| DATA SECTION |
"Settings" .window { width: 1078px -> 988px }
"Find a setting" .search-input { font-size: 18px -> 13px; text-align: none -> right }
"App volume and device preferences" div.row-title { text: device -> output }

--

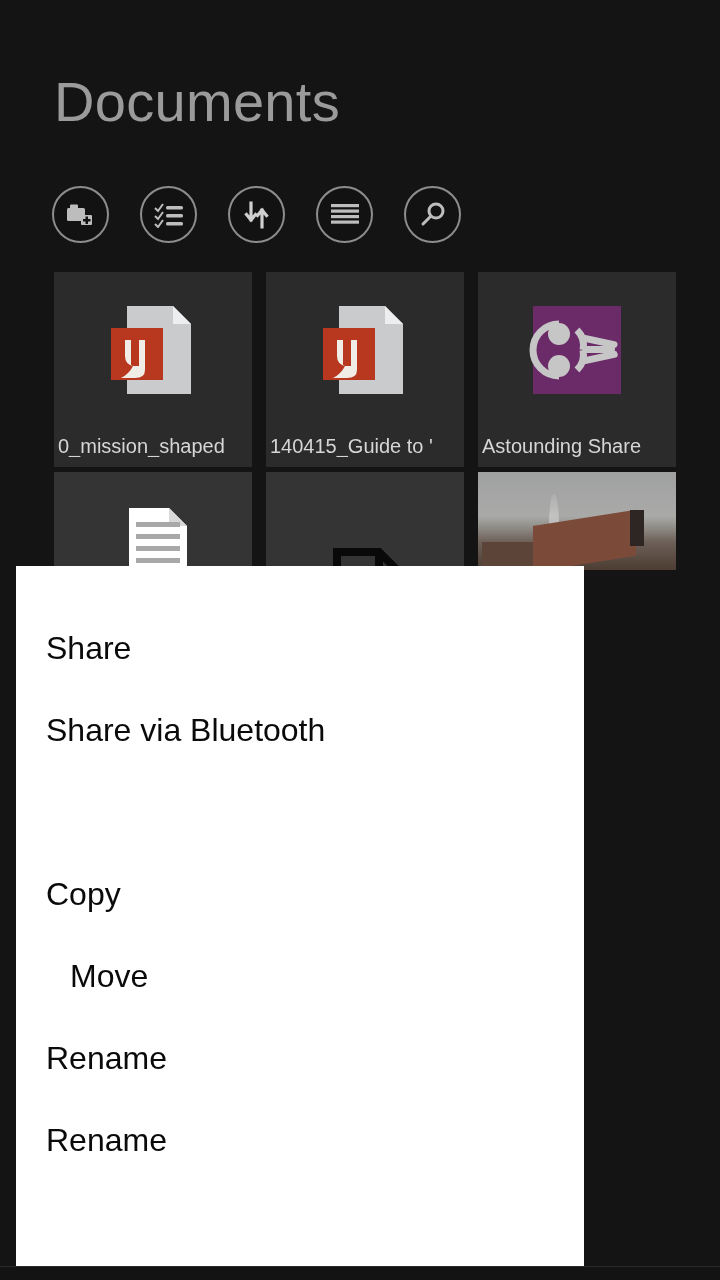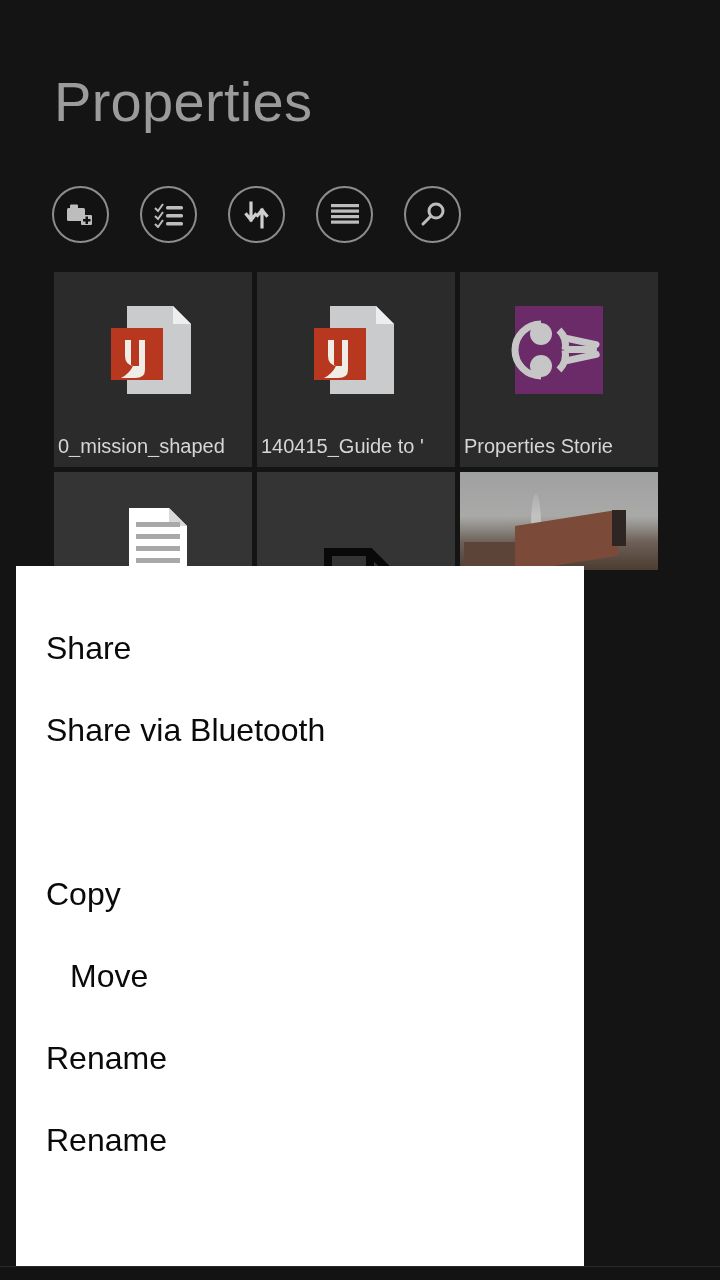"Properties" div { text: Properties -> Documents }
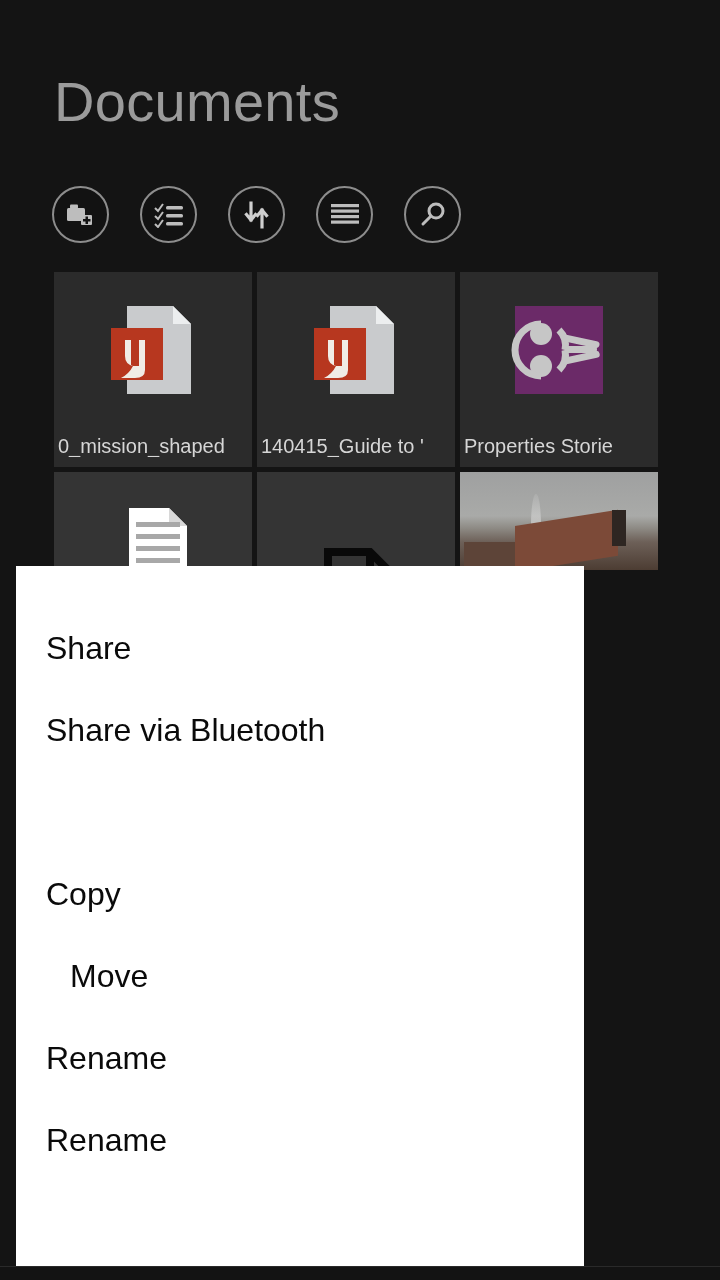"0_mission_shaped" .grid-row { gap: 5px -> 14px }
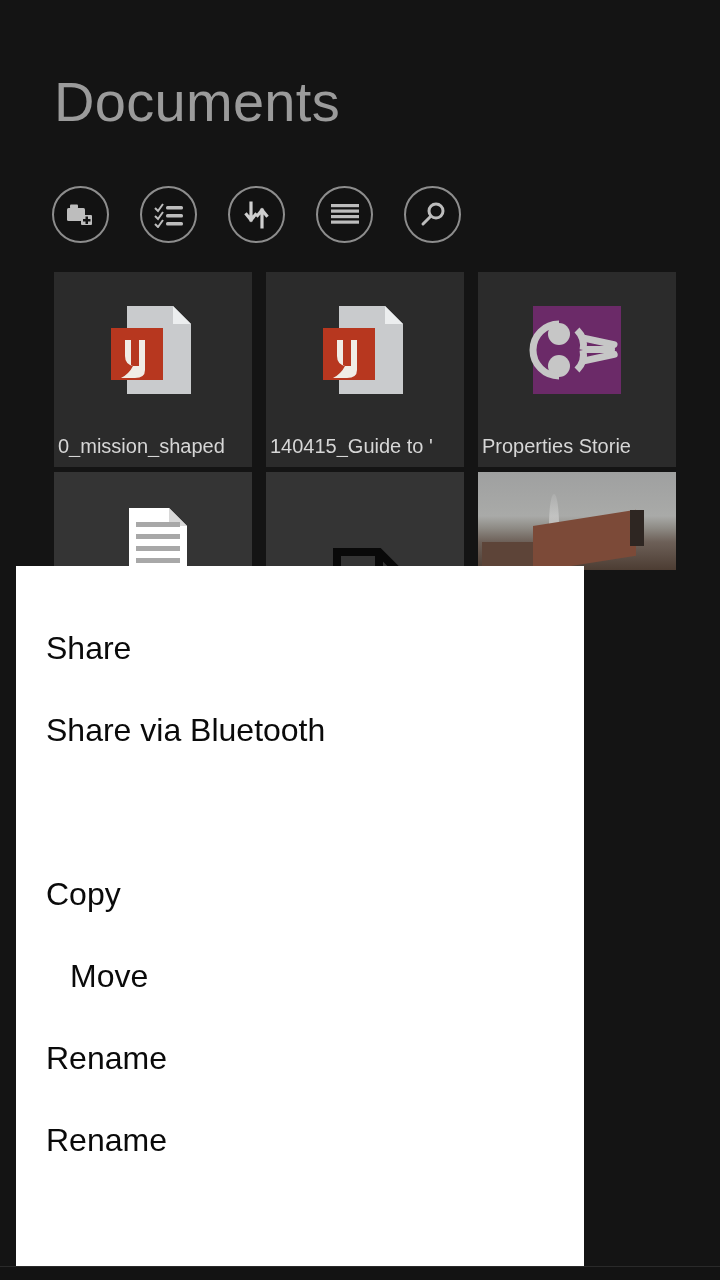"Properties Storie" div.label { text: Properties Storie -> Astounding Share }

---

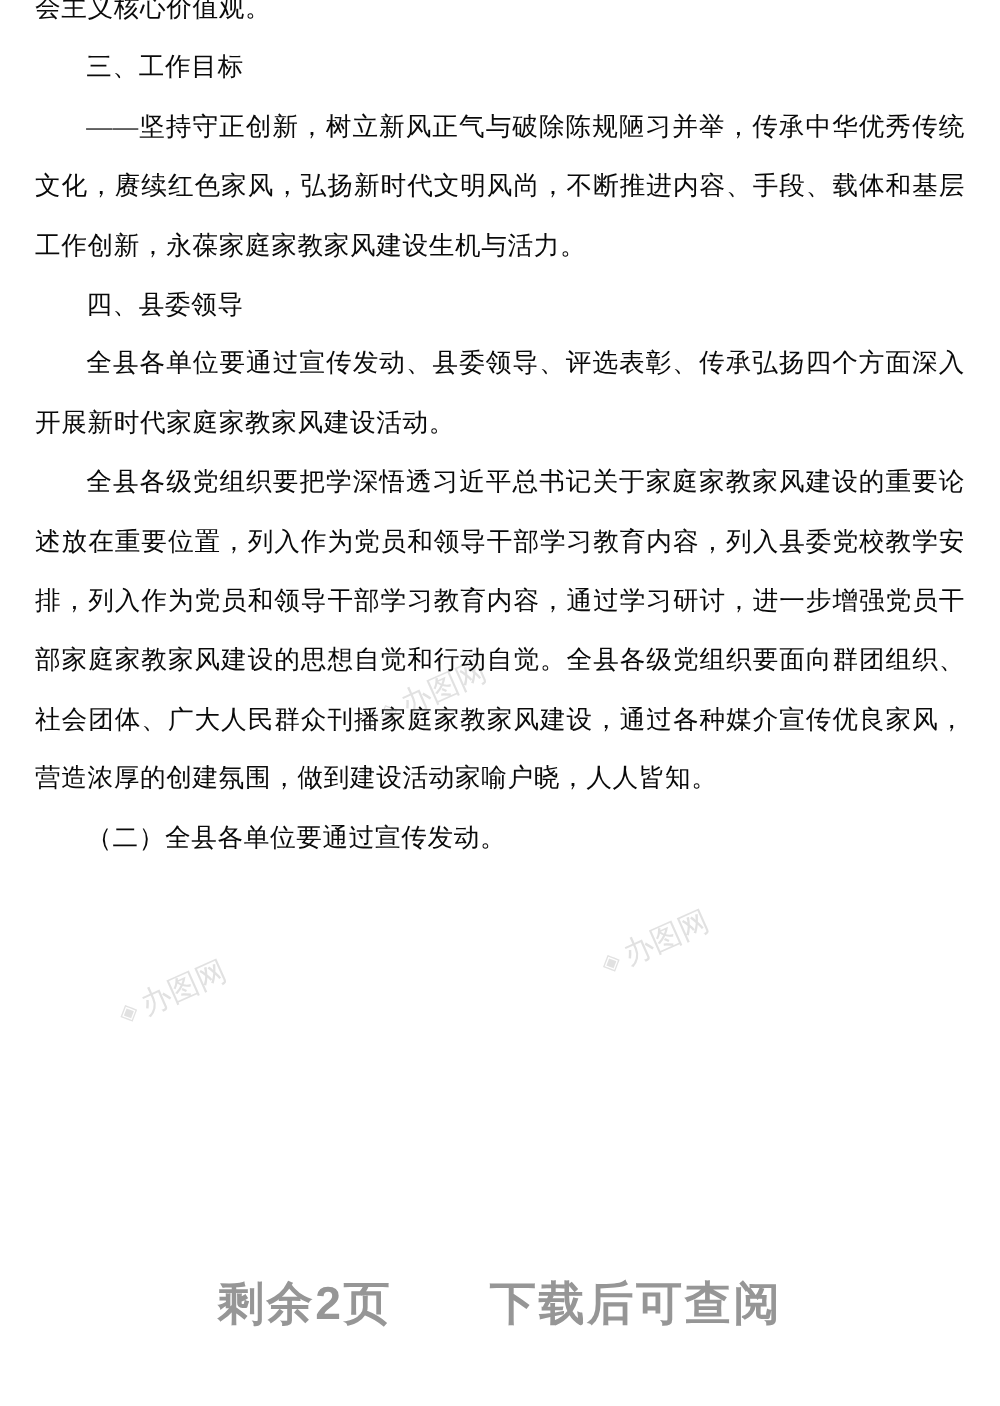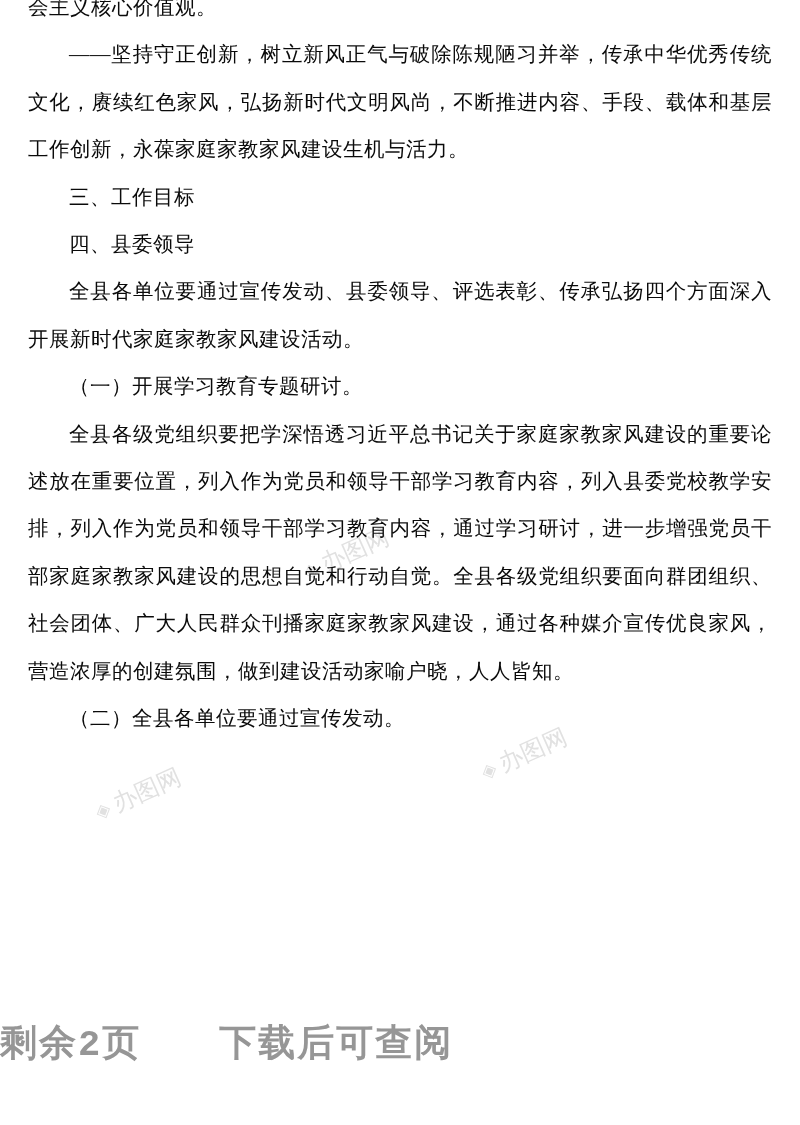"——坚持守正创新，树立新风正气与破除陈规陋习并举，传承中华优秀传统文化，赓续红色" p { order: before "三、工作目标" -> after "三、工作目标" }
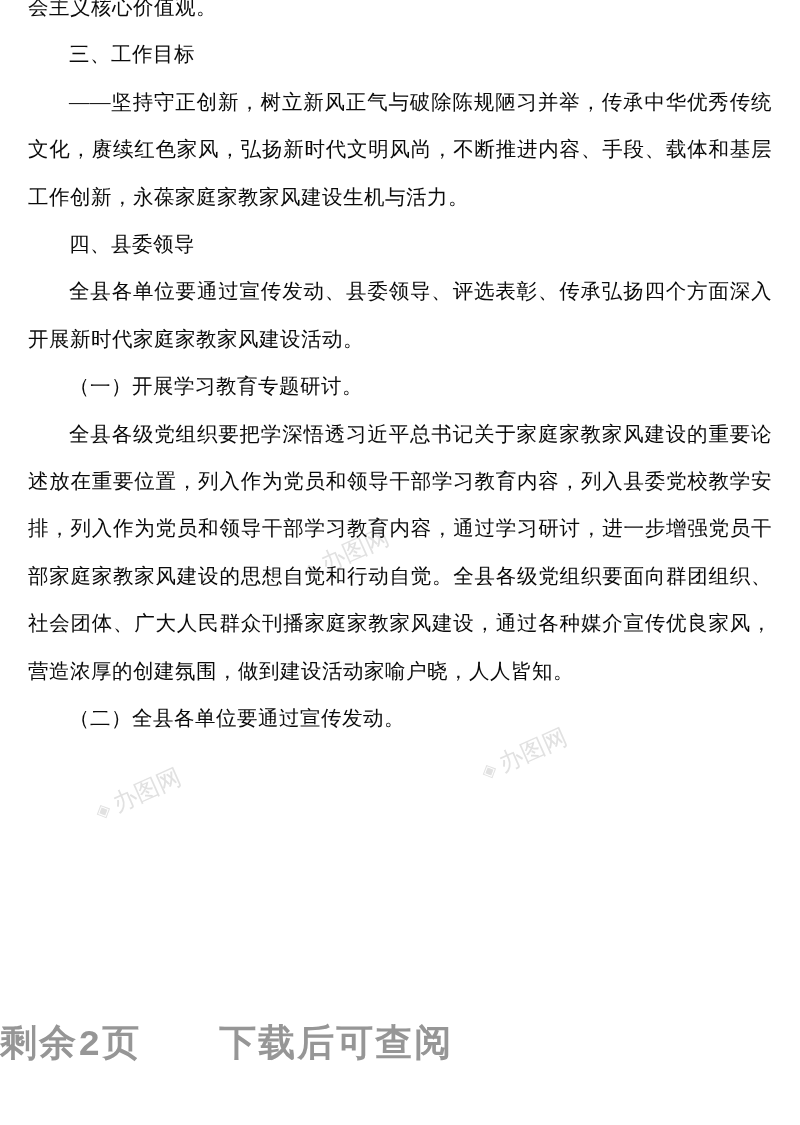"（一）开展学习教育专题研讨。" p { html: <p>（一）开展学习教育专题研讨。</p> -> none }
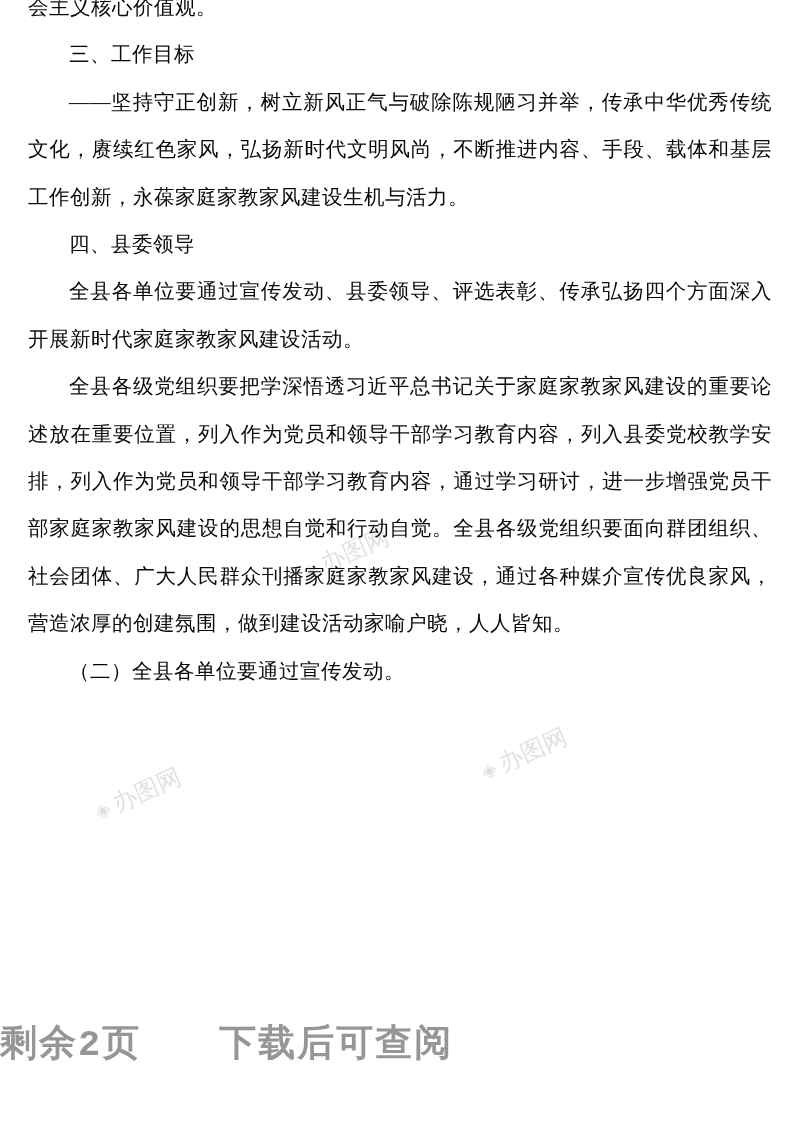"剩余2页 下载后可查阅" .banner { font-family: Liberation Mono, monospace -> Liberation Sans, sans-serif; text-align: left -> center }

| PROBLEM DETAILS |
In the listing above, find the line containing "text: Properties ->" and the line containing "text: Properties Storie". Print those two lines and every line between them exactly, with no pictures.

| SOLUTION BELOW |
"Properties" div { text: Properties -> Documents }
"0_mission_shaped" .grid-row { gap: 5px -> 14px }
"Properties Storie" div.label { text: Properties Storie -> Astounding Share }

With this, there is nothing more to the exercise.